Quando Tarcísio lhe respondeu que estava apenas “olhando” para o empresariado paulista, Eduardo subiu o tom: “Prezado governador @tarcisiogdf, se você estivesse olhando para qualquer parte da nossa indústria ou comércio estaria defendendo o fim do regime de exceção que irá destruir a economia brasileira e nossas liberdades. Mas como, para você, a subserviência servil (sic) as elites é sinônimo de defender os interesses nacionais, não espero que entenda”.

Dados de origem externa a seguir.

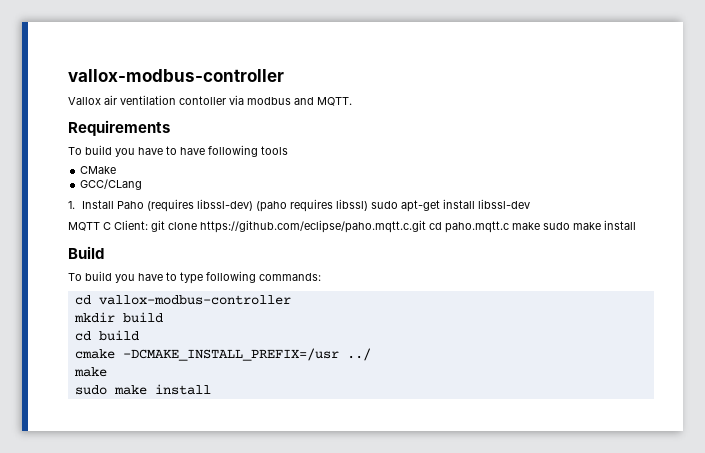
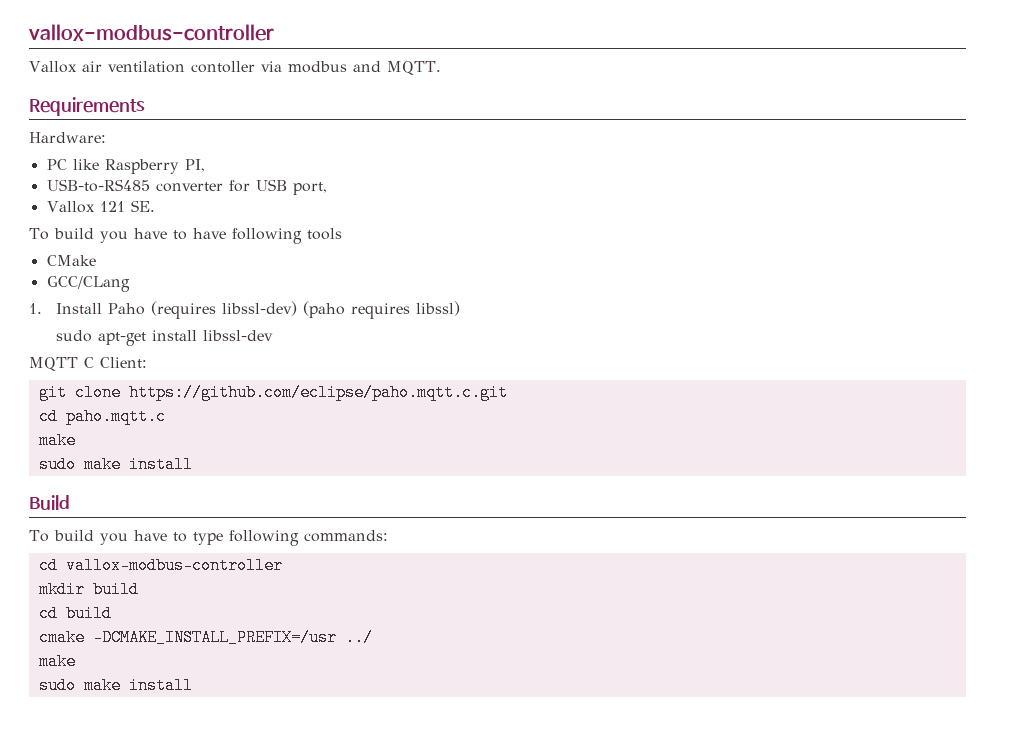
(170, 128) none -> [29,132,106,143] [46,159,205,174] [46,179,327,195] [46,200,155,213] // Hardware: // PC like Raspberry PI, // USB-to-RS485 converter for USB port, // Vallox 121 SE.
(369, 205) none -> (461, 308) //
(148, 225) none -> (147, 362) //
(426, 226) none -> (508, 392) //
[512,222,540,230] make -> [38,432,76,449] // make //

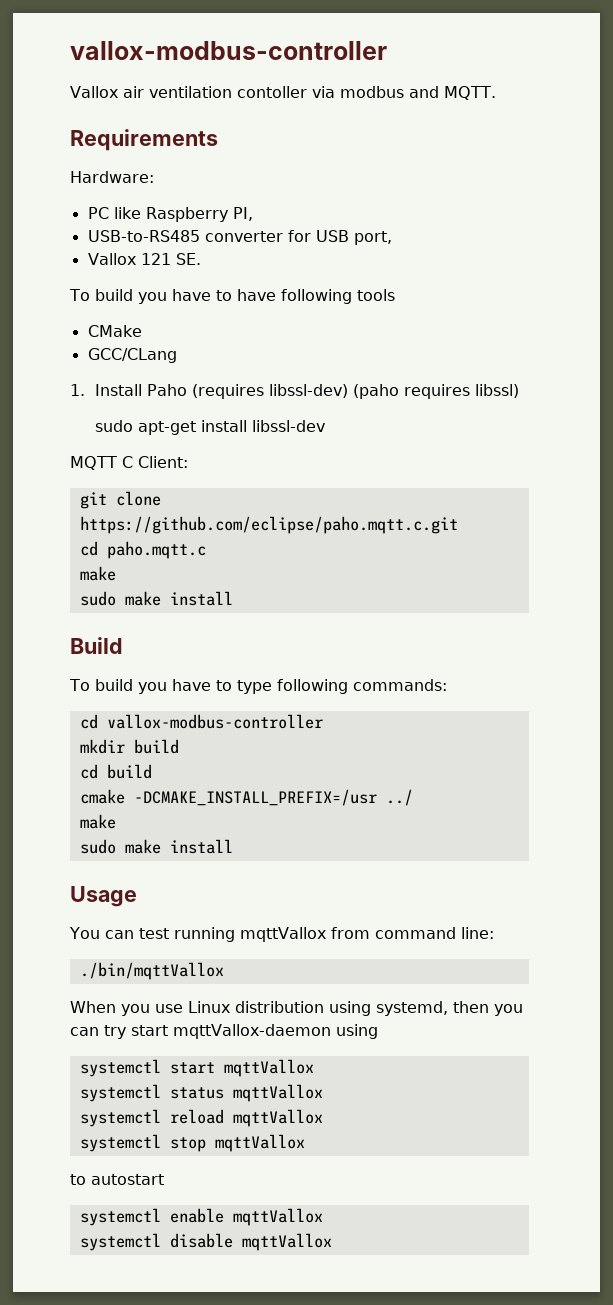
(193, 685) none -> [70,886,137,907] [69,927,494,942] [79,962,224,980] [70,1001,523,1016] [70,1024,378,1039] [79,1059,314,1077] [79,1084,323,1102] [79,1109,323,1127] [79,1134,305,1152] [70,1174,164,1185] [79,1208,323,1226] [79,1233,332,1251] // Usage // You can test running mqttVallox from command line: // ./bin/mqttVallox // When you use Linux distribution using systemd, then you can try start mqttVallox-daemon using // systemctl start mqttVallox // systemctl status mqttVallox // systemctl reload mqttVallox // systemctl stop mqttVallox // to autostart // systemctl enable mqttVallox // systemctl disable mqttVallox

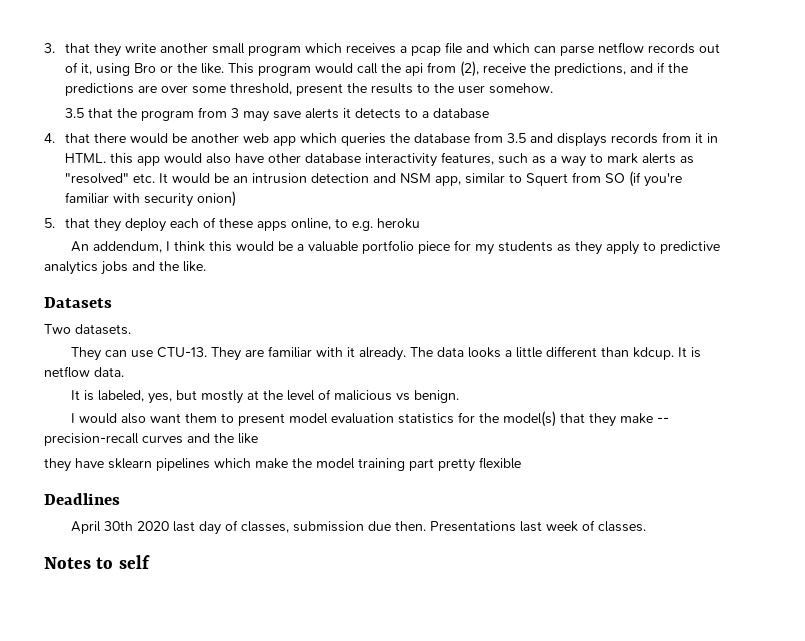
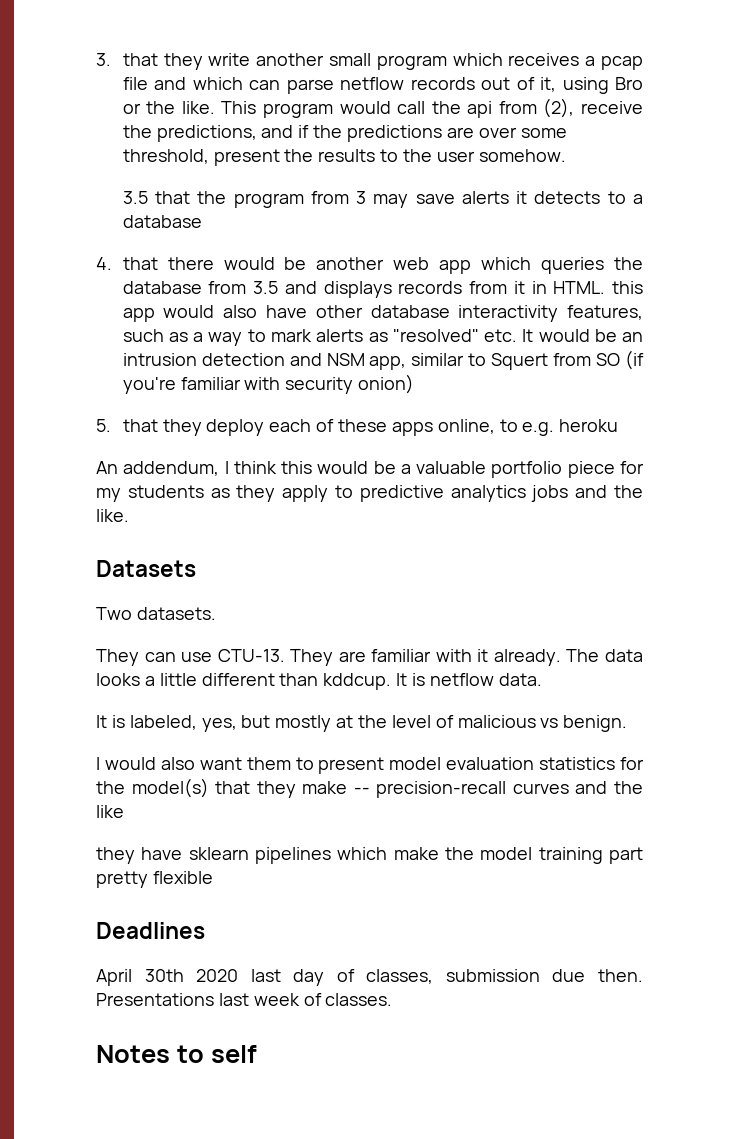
[632,347,674,360] kdcup. -> [323,673,392,690] kddcup.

Não deu outra: apoiadores de Bolsonaro multiplicaram as ofensas nas redes, e hashtags como #TarcisioTraidor viralizaram. Conforme o estudo da AP Exata, “a crítica central nesse grupo é a de que o governador estaria se distanciando da pauta bolsonarista, como a anistia, e adotando uma postura independente nas negociações, o que foi interpretado como uma traição ao núcleo ideológico mais duro”.
A Folha, a esta altura, classificava Tarcísio como “uma vítima certa” do “tiroteio entre Trump e Lula”. Para o jornal, “sua inabilidade no manejo do episódio causou espanto mesmo entre aqueles que acreditam em suas juras de moderação”. Esse editorial, em particular, lembra que Tarcísio foi alvo de “uma condenação pelo setor produtivo, particularmente o paulista”, por sua “dependência do bolsonarismo”.
Até mesmo o empenho do governador para ter protagonismo na resolução do impasse recebe reparos: “O movimento ainda é atabalhoado e eivado de política rasa, como a disputa pela presença dos mesmos empresários já convocados pelo governo federal para discutir a crise (..). Até aqui o governador colhe o pior de dois mundos, além de presenciar Lula ganhar um ativo político em momento de desgaste”.
O Estadão, por sua vez, dá mais um ultimato em seu quarto editorial em uma semana com advertências ao governador. “A duras penas, Tarcísio recebeu uma das maiores lições de sua curta experiência como mandatário: ninguém se associa aos vândalos políticos do clã Bolsonaro impunemente”, enfatiza o jornal. “A boa notícia, para Tarcísio, é que ainda há uma porta de saída honrosa aberta diante do governador paulista: esconjurar Bolsonaro, pública e peremptoriamente.”
O discurso de Tarcísio, desde o último sábado (12), passou a ser povoado de clichês como “o momento demanda união de esforços e sinergia”, “a gente precisa estar de mãos dadas” e “vamos deixar a questão política de lado”. Até o momento, parece pouco aos ouvidos tanto dos bolsonaristas quanto da grande mídia. Sem margem para mais vacilações, o governador terá de fazer uma “escolha de Sofia” e, seja qual for sua decisão, não escapará de algum prejuízo político-eleitoral.